[Stored records]
⁂

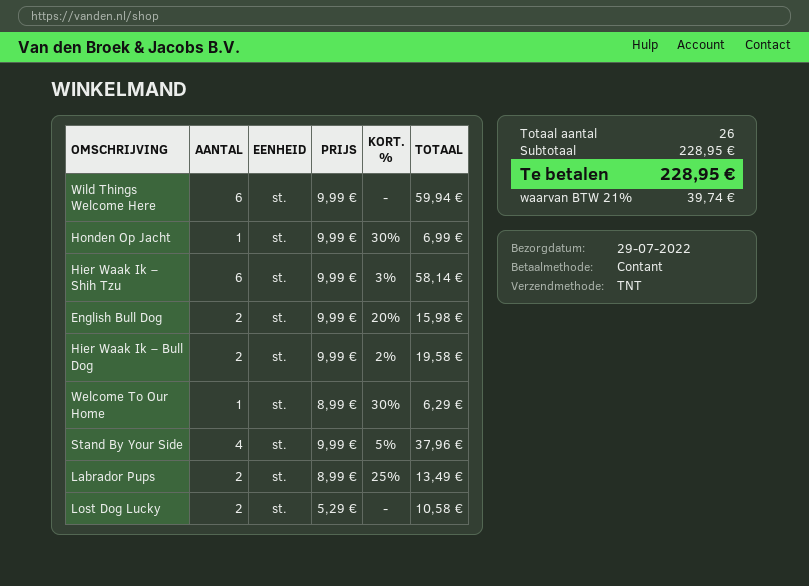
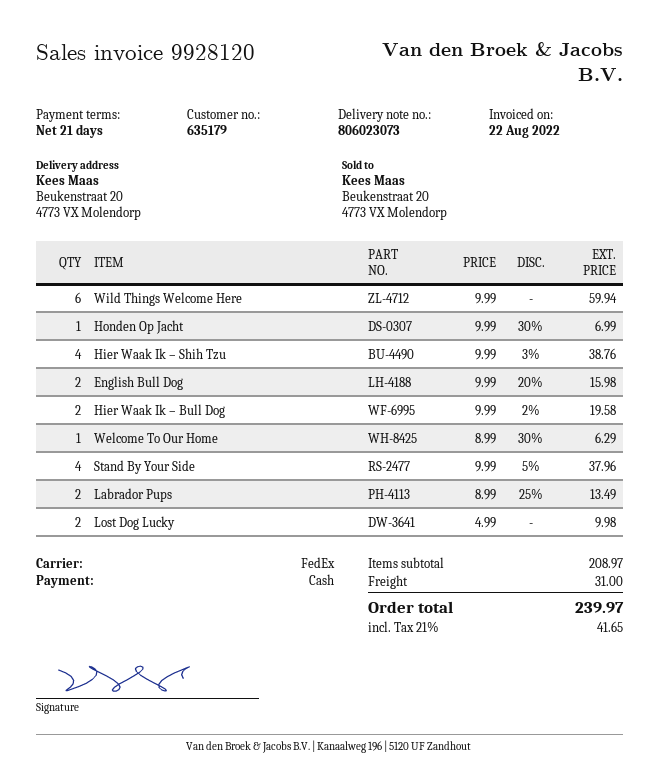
shipping method: TNT -> FedEx
Hier Waak Ik – Shih Tzu: 6 x 9.99 - 3% = 58.14 -> 4 x 9.99 - 3% = 38.76
Lost Dog Lucky: 2 x 5.29 = 10.58 -> 2 x 4.99 = 9.98
subtotal: 228.95 -> 208.97
shipping: none -> 31.00
tax: 21% = 39.74 -> 21% = 41.65
total: 228.95 -> 239.97

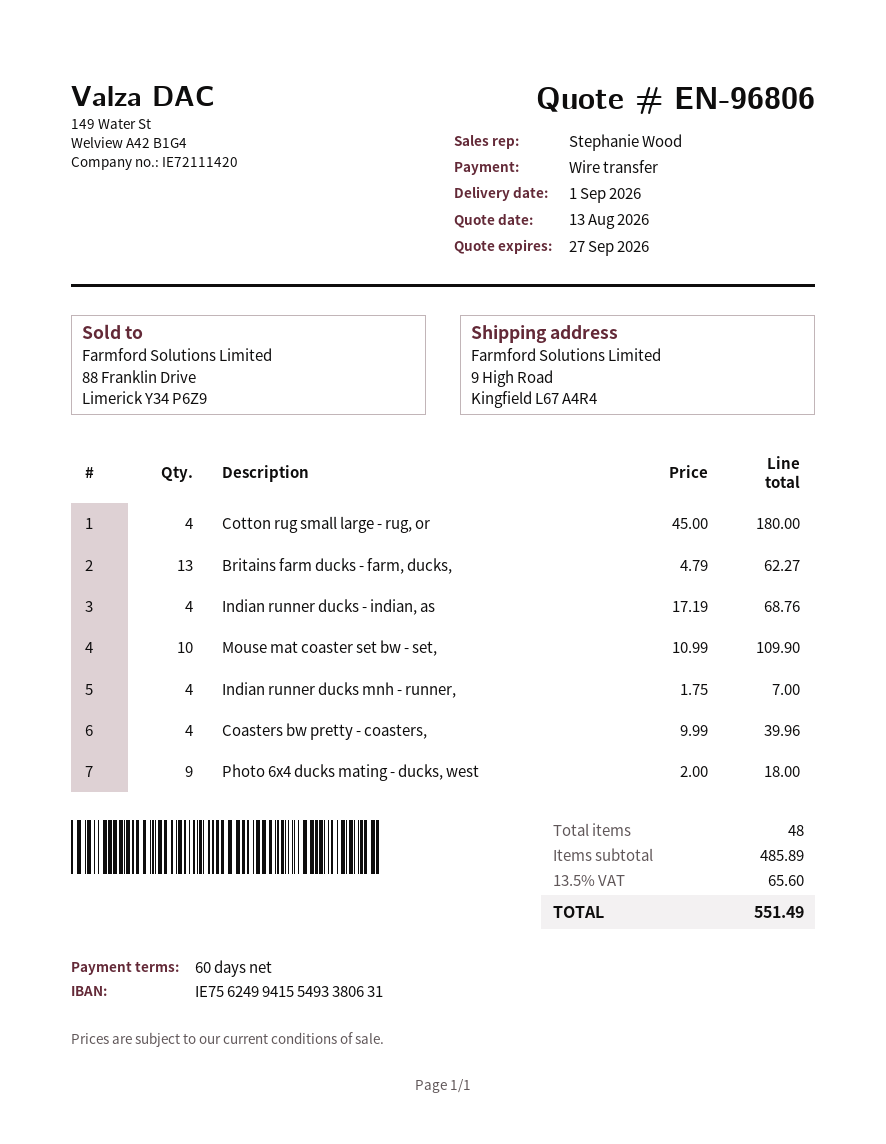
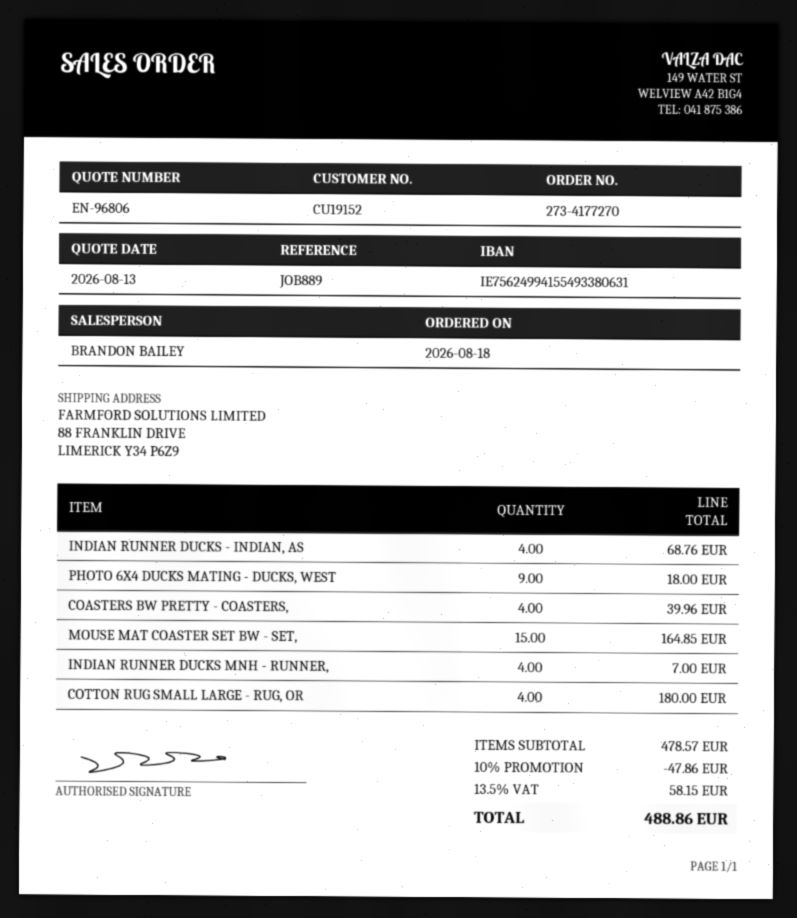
sales rep: Stephanie Wood -> BRANDON BAILEY
ship to: 9 High Road, Kingfield L67 A4R4 -> 88 FRANKLIN DRIVE, LIMERICK Y34 P6Z9
Britains farm ducks - farm, ducks,: 13 for 62.27 -> none
Mouse mat coaster set bw - set,: 10 for 109.90 -> 15 for 164.85
subtotal: 485.89 -> 478.57
discount: none -> 10% = 47.86
tax: 13.5% = 65.60 -> 13.5% = 58.15
total: 551.49 -> 488.86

⁂

▸ PROMPT
Beginning with the line that contains "sales rep: Stephanie Wood -> BRANDON BAILEY" and ending with the last line of the data above, return those lines exactly and nothing else.

▸ REPLY TO THE TASK
sales rep: Stephanie Wood -> BRANDON BAILEY
ship to: 9 High Road, Kingfield L67 A4R4 -> 88 FRANKLIN DRIVE, LIMERICK Y34 P6Z9
Britains farm ducks - farm, ducks,: 13 for 62.27 -> none
Mouse mat coaster set bw - set,: 10 for 109.90 -> 15 for 164.85
subtotal: 485.89 -> 478.57
discount: none -> 10% = 47.86
tax: 13.5% = 65.60 -> 13.5% = 58.15
total: 551.49 -> 488.86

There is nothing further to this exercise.